## DATA

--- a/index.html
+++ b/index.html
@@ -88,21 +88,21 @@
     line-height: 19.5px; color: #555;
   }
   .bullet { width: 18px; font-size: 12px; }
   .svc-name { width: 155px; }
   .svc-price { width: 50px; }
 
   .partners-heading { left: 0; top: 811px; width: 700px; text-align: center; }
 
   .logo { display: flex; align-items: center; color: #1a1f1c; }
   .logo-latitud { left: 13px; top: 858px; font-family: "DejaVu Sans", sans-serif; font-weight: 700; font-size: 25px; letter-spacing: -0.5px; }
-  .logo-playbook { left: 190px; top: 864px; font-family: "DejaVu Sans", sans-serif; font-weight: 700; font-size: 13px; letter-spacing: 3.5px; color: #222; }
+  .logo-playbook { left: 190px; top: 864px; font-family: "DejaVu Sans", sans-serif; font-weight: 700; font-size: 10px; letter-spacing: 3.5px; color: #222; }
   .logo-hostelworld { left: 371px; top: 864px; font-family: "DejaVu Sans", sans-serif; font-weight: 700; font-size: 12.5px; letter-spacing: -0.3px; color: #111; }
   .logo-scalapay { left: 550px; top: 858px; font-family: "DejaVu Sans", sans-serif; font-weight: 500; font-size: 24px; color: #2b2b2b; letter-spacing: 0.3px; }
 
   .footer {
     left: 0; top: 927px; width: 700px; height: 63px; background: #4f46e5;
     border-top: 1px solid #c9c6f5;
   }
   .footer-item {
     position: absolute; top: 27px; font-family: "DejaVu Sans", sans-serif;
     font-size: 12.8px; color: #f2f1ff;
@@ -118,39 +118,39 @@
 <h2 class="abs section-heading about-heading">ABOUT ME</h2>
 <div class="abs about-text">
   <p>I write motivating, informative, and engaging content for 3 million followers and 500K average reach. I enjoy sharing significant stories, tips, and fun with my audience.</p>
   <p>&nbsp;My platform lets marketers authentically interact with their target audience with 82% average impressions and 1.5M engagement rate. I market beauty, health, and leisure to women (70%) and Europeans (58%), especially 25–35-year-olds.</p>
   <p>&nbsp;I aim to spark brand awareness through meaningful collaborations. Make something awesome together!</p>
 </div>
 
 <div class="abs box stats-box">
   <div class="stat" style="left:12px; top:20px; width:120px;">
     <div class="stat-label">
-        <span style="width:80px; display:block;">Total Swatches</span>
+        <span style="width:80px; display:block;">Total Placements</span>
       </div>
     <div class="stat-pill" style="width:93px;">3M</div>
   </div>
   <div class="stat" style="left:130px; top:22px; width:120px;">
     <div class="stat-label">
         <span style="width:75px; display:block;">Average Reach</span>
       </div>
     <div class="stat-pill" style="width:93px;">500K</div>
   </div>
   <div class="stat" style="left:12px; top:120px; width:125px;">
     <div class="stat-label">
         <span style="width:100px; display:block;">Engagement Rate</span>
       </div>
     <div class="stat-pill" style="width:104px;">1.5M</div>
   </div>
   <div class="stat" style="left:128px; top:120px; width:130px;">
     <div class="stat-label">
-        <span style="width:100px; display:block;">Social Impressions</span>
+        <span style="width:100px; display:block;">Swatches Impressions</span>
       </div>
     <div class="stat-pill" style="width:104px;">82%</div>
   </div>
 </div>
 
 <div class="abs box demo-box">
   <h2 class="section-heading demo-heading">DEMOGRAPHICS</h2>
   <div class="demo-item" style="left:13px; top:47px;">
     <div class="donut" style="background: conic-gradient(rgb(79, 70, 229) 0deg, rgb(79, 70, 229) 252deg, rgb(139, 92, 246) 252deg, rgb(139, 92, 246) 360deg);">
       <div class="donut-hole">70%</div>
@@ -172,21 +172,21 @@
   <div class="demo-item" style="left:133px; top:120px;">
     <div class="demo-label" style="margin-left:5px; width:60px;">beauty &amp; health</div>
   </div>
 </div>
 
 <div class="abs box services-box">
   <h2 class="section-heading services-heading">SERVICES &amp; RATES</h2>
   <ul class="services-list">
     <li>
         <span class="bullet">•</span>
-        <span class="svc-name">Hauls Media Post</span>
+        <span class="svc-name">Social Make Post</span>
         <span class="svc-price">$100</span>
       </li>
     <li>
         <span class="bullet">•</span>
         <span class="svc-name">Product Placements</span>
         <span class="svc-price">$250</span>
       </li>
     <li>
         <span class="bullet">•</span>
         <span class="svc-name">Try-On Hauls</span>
--
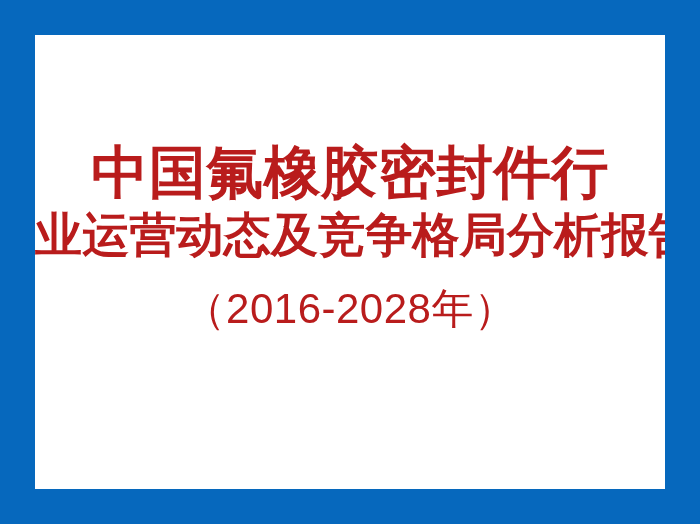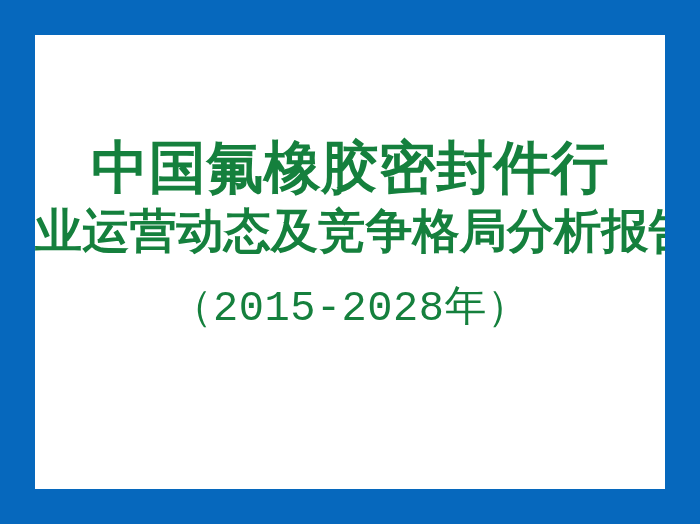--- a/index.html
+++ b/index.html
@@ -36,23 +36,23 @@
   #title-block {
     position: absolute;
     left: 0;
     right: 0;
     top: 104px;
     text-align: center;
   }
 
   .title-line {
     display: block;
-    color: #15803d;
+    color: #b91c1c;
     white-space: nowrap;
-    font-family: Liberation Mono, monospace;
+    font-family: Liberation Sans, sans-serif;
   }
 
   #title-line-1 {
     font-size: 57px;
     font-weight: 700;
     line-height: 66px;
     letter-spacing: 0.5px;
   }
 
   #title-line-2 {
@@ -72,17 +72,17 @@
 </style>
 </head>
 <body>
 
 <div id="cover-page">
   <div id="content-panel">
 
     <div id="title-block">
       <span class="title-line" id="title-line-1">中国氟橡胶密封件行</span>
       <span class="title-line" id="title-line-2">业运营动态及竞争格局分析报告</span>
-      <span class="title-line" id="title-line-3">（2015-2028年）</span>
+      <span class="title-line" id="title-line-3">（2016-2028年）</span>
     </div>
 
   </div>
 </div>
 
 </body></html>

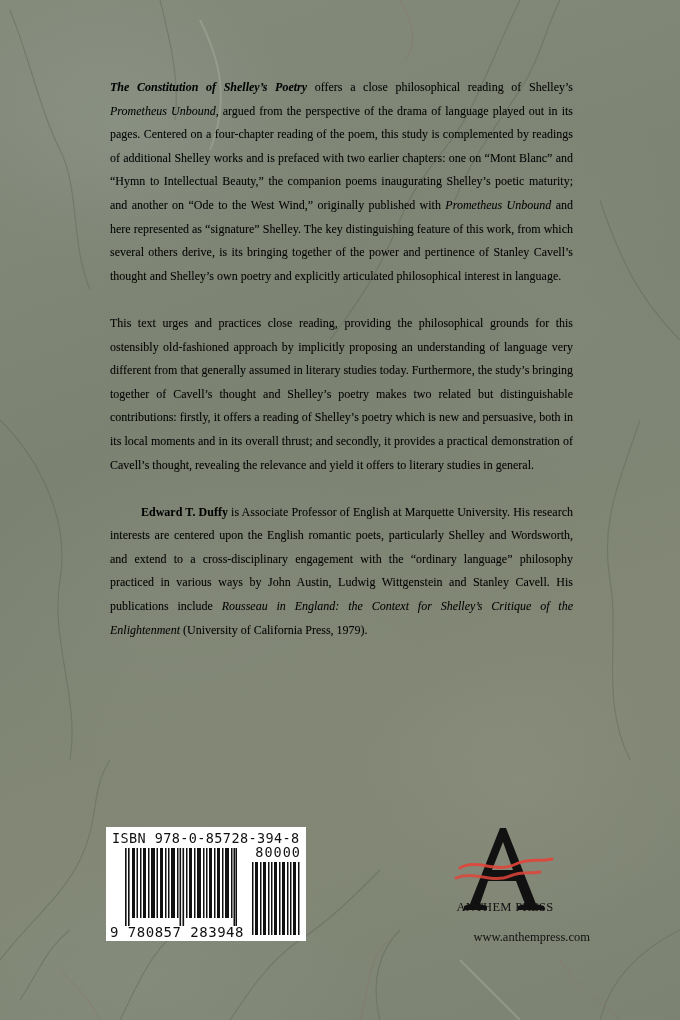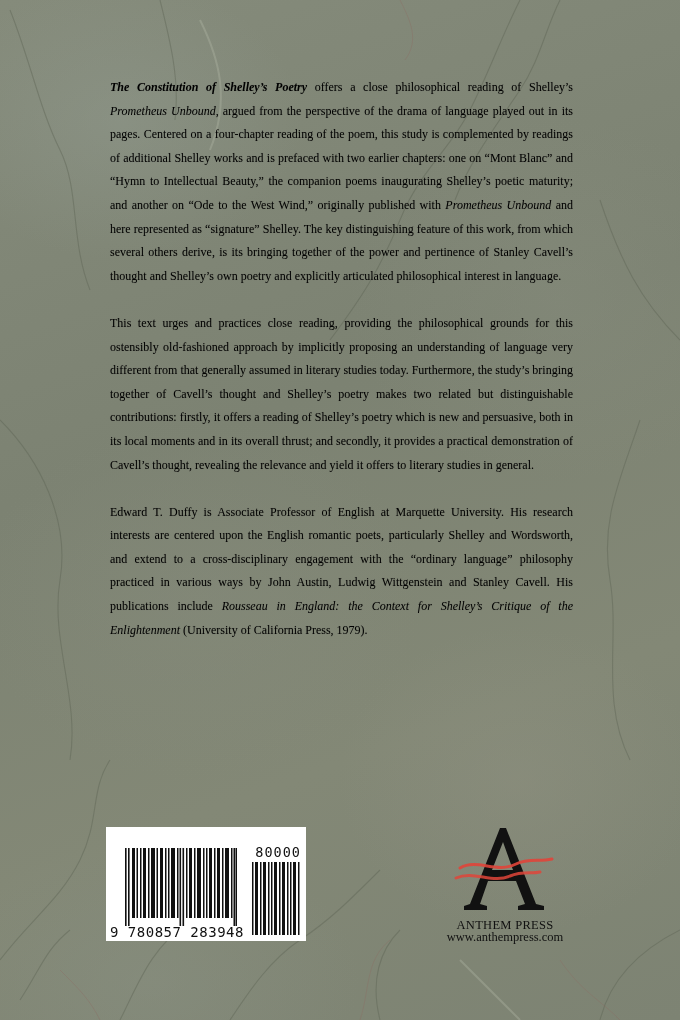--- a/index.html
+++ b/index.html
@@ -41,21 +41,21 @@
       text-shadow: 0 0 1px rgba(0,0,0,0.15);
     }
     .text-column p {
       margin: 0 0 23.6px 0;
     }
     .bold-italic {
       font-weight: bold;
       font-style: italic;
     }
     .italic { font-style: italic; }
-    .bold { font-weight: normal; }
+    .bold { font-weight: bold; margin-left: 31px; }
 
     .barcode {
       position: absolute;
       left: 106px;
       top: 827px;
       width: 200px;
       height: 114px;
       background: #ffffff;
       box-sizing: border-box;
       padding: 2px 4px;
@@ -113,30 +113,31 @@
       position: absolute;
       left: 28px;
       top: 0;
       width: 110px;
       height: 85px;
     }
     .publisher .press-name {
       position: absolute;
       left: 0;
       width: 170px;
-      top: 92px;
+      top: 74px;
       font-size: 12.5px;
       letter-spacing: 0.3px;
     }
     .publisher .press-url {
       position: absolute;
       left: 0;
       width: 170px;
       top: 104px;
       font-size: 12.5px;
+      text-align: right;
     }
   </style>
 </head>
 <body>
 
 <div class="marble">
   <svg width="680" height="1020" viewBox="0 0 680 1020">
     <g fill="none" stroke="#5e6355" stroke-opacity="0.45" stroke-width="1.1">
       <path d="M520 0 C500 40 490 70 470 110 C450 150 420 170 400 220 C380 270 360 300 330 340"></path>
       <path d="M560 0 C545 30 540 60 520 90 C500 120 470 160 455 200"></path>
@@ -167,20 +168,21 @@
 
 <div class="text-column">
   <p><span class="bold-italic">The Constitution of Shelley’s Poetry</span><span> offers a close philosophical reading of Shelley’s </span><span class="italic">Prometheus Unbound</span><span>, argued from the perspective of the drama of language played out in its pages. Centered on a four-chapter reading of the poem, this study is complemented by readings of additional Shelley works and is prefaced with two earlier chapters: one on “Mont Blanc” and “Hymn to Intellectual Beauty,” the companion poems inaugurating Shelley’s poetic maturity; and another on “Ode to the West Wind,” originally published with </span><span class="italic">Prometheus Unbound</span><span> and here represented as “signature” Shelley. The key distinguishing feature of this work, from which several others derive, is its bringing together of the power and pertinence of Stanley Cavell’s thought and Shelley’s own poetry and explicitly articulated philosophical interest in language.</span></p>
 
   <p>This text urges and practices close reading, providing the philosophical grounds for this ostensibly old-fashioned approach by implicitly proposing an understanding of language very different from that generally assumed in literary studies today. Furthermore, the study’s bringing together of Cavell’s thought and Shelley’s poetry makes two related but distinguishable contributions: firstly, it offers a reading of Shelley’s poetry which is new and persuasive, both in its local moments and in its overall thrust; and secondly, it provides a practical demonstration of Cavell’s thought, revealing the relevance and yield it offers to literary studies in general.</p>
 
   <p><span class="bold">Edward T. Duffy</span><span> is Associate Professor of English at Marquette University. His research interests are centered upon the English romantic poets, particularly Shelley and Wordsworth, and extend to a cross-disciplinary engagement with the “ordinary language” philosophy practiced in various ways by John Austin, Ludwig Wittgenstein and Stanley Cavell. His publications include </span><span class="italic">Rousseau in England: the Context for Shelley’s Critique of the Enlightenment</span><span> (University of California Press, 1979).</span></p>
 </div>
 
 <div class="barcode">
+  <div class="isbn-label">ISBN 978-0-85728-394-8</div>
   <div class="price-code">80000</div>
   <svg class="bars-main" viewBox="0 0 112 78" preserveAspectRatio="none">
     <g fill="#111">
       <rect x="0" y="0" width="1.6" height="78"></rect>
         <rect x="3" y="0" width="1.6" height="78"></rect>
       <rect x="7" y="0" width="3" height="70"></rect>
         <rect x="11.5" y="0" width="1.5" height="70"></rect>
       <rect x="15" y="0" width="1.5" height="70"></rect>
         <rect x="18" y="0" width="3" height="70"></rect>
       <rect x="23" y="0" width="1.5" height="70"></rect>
---
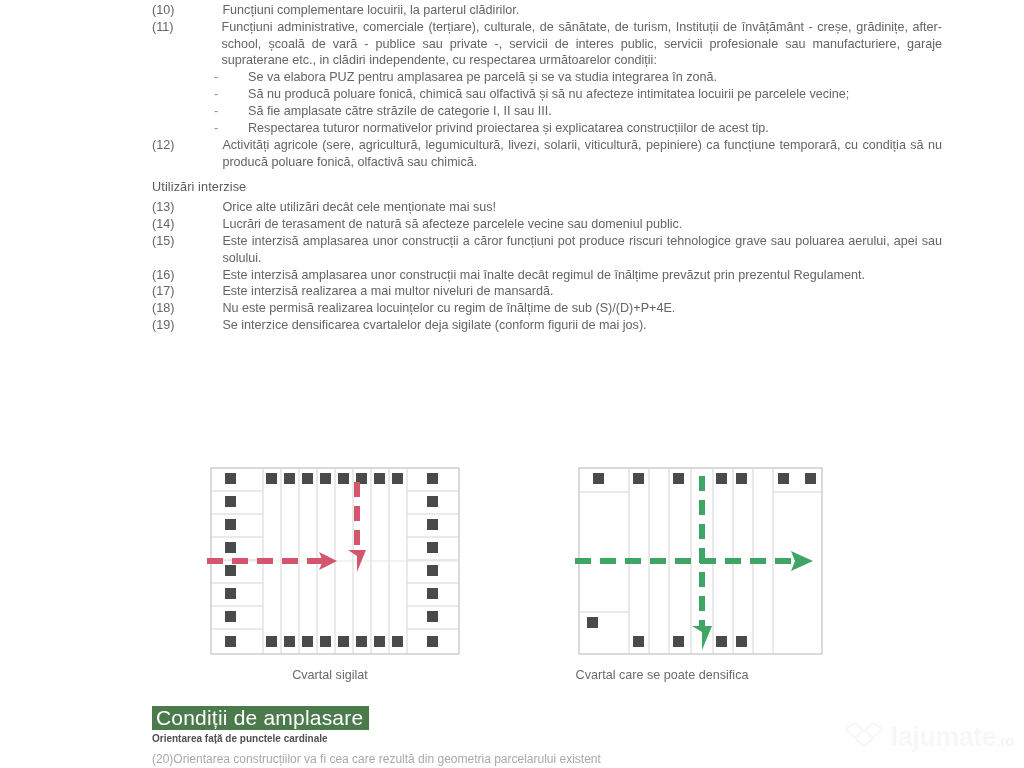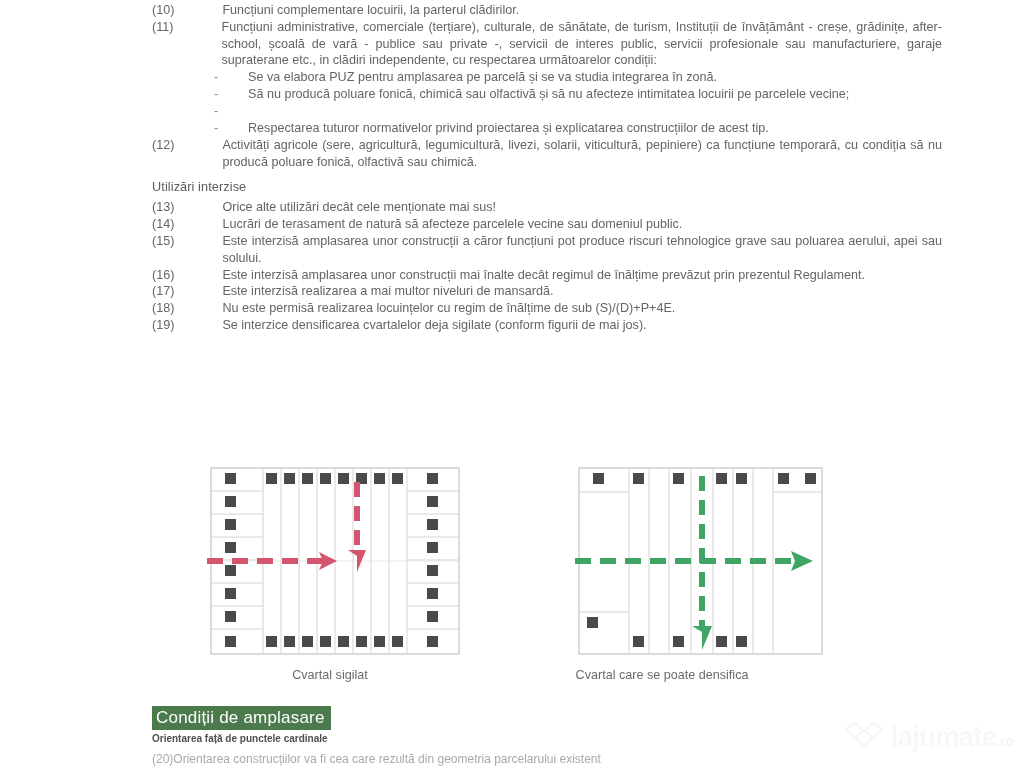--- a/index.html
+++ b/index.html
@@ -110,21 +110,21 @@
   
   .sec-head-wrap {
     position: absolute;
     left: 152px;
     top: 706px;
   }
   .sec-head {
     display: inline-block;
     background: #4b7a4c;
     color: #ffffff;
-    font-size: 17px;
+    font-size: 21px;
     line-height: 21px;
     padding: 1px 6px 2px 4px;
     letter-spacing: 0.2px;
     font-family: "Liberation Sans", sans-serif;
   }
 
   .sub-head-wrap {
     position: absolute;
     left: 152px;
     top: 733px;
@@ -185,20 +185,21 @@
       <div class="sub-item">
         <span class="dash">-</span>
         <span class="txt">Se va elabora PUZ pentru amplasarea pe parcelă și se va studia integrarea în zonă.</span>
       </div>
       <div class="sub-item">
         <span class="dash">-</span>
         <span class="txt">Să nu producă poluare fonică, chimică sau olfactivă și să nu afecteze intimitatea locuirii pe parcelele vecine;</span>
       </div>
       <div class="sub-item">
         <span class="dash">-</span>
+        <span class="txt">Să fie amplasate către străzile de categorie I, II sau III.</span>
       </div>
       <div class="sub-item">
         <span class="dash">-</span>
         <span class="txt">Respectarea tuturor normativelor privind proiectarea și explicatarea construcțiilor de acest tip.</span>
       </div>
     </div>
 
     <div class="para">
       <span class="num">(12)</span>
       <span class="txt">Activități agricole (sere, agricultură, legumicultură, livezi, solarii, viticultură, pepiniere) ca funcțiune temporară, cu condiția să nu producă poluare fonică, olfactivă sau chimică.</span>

## PROBLEM TO WORK ON
Please copy out each line of the material that contains the string "size".

## TASK ANSWER
   .bullet { width: 18px; font-size: 12px; }
   .logo-latitud { left: 13px; top: 858px; font-family: "DejaVu Sans", sans-serif; font-weight: 700; font-size: 25px; letter-spacing: -0.5px; }
-  .logo-playbook { left: 190px; top: 864px; font-family: "DejaVu Sans", sans-serif; font-weight: 700; font-size: 13px; letter-spacing: 3.5px; color: #222; }
+  .logo-playbook { left: 190px; top: 864px; font-family: "DejaVu Sans", sans-serif; font-weight: 700; font-size: 10px; letter-spacing: 3.5px; color: #222; }
   .logo-hostelworld { left: 371px; top: 864px; font-family: "DejaVu Sans", sans-serif; font-weight: 700; font-size: 12.5px; letter-spacing: -0.3px; color: #111; }
   .logo-scalapay { left: 550px; top: 858px; font-family: "DejaVu Sans", sans-serif; font-weight: 500; font-size: 24px; color: #2b2b2b; letter-spacing: 0.3px; }
     font-size: 12.8px; color: #f2f1ff;
     font-size: 57px;
       font-size: 12.5px;
       font-size: 12.5px;
-    font-size: 17px;
+    font-size: 21px;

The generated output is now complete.